Le vendredi 24 avril prochain, L’Alliance pour le changement (A.Ch.), parti de Jean‑Marc Kabund célèbre un double anniversaire : l’an 1 de son enregistrement officiel par le ministère de l’Intérieur et le quatrième anniversaire de sa création.
Née après la rupture avec Félix Tshisekedi et créée par celui-là même qui était d’abord secrétaire général, puis président a.i de l’UDPS, parti présidentiel, l’A.Ch s’est rapidement positionnée comme une force d’opposition revendiquée, se définissant dans une veine social‑démocrate et appelant à un « changement de gouvernance ».
La récente obtention de l’arrêté ministériel, et sa mise en scène publique, matérialisent pour l’ancien premier vice-président de l’Assemblée nationale Jean-Marc Kabund et ses proches la bascule d’une existence officieuse vers une reconnaissance institutionnelle, une étape transformée en Momentum politique.
Opposé à la gouvernance actuelle du pays, Kabund ne la ferme pas ces derniers temps, il multiplie les sorties et n’hésite pas à défier le pouvoir jusque dans la rue.
Sur le fond, l’ancien premier vice-président de l’Assemblée nationale martèle un discours axé sur la justice sociale et la sécurité.
Héritier proclamé d’Étienne Tshisekedi, il se pose en garant de valeurs républicaines et promet d’engager d’importantes réformes sans toucher, dit‑il toujours, à l’intégrité de la Constitution.
Il réclame la tenue d’un « dialogue inclusif » pour résoudre les crises persistantes du pays.

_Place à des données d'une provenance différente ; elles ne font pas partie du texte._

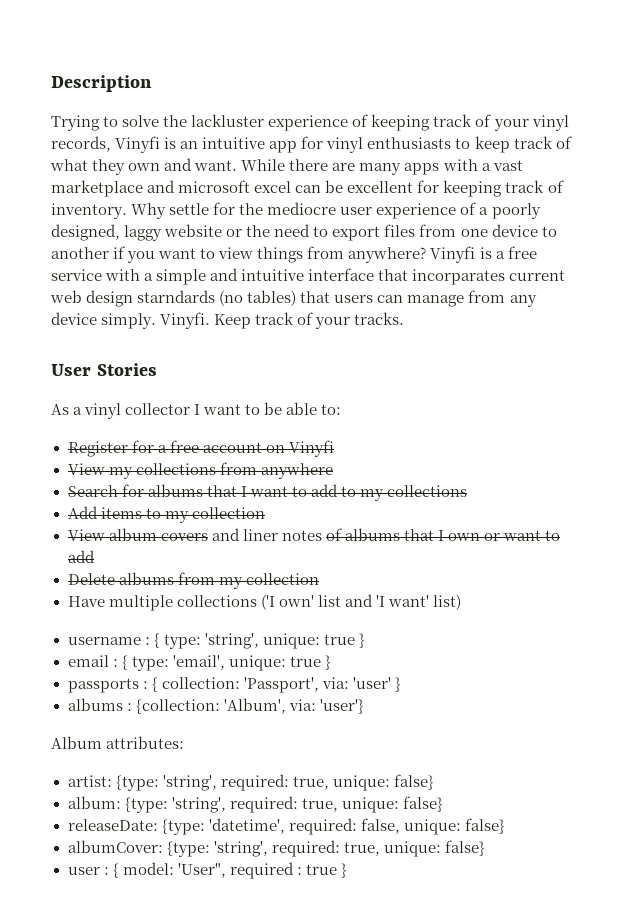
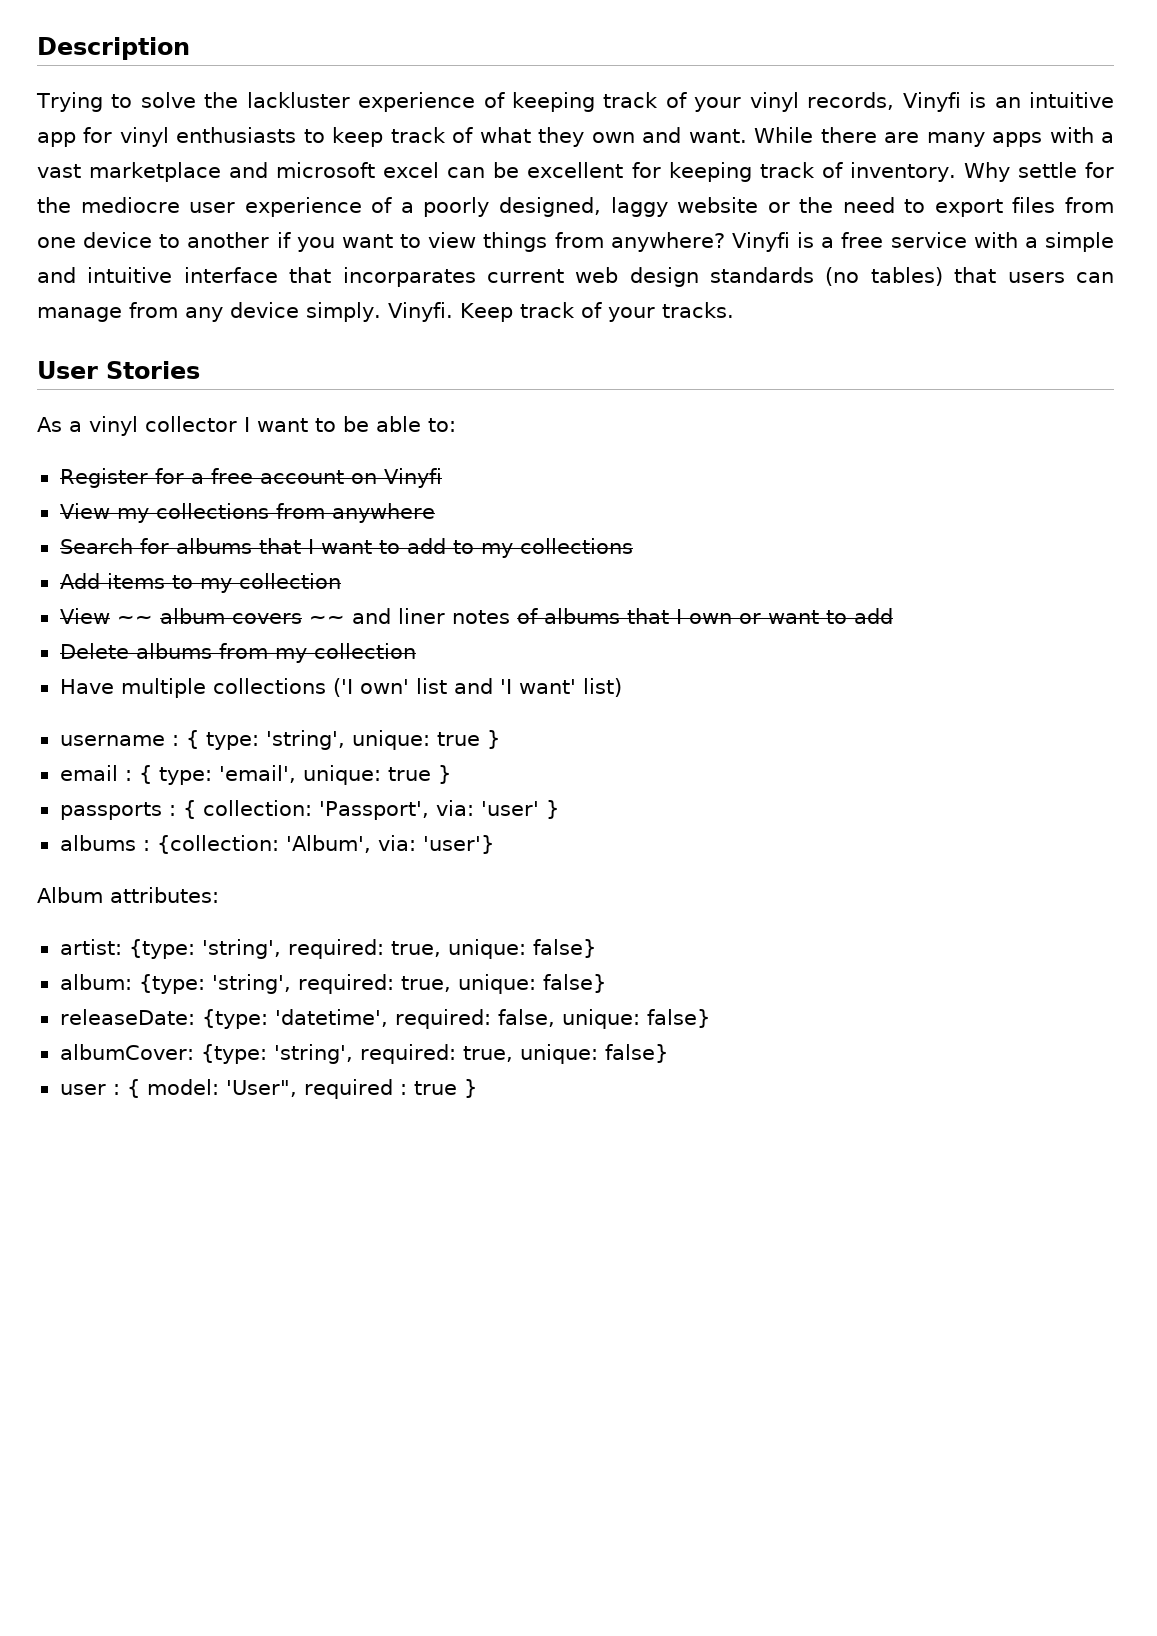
- Vinyfi is a free service with a simple and intuitive interface that incorparates current web design starndards (no tables) that users can manage from any device simply.
+ Vinyfi is a free service with a simple and intuitive interface that incorparates current web design standards (no tables) that users can manage from any device simply.
- View album covers and liner notes of albums that I own or want to add
+ View ~~ album covers ~~ and liner notes of albums that I own or want to add

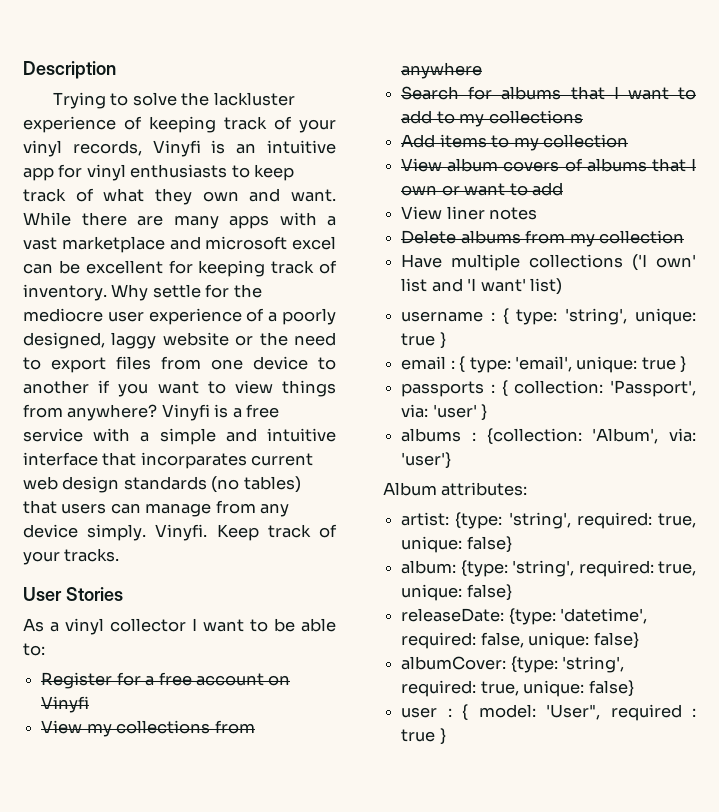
- View ~~ album covers ~~ and liner notes of albums that I own or want to add
+ View album covers of albums that I own or want to add
+ View liner notes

L’objectif pour Kabund est d’être capable de peser durablement dans l’arène nationale. À Kinshasa, comme dans les provinces, l’Alliance pour le changement entend être comptée.
Sa trajectoire personnelle (incarcération, retour sur le devant de la scène, et désormais leader d’un bloc structuré) nourrit son récit politique : celui d’un opposant déterminé à incarner la rupture avec des pratiques qu’il juge responsables de l’échec social et sécuritaire du pays, notamment dans l’Est.
En juin 2025, Kabund a franchi une nouvelle étape en officialisant la Coalition de la gauche congolaise, se présentant comme une alternative claire à la politique du président Tshisekedi. Le mouvement affiche aujourd’hui une ossature composée d’une dizaine de partis et d’environ quarante ONG et associations de la société civile, revendiquant ainsi un ancrage populaire et institutionnel plus large que le seul parti fondateur.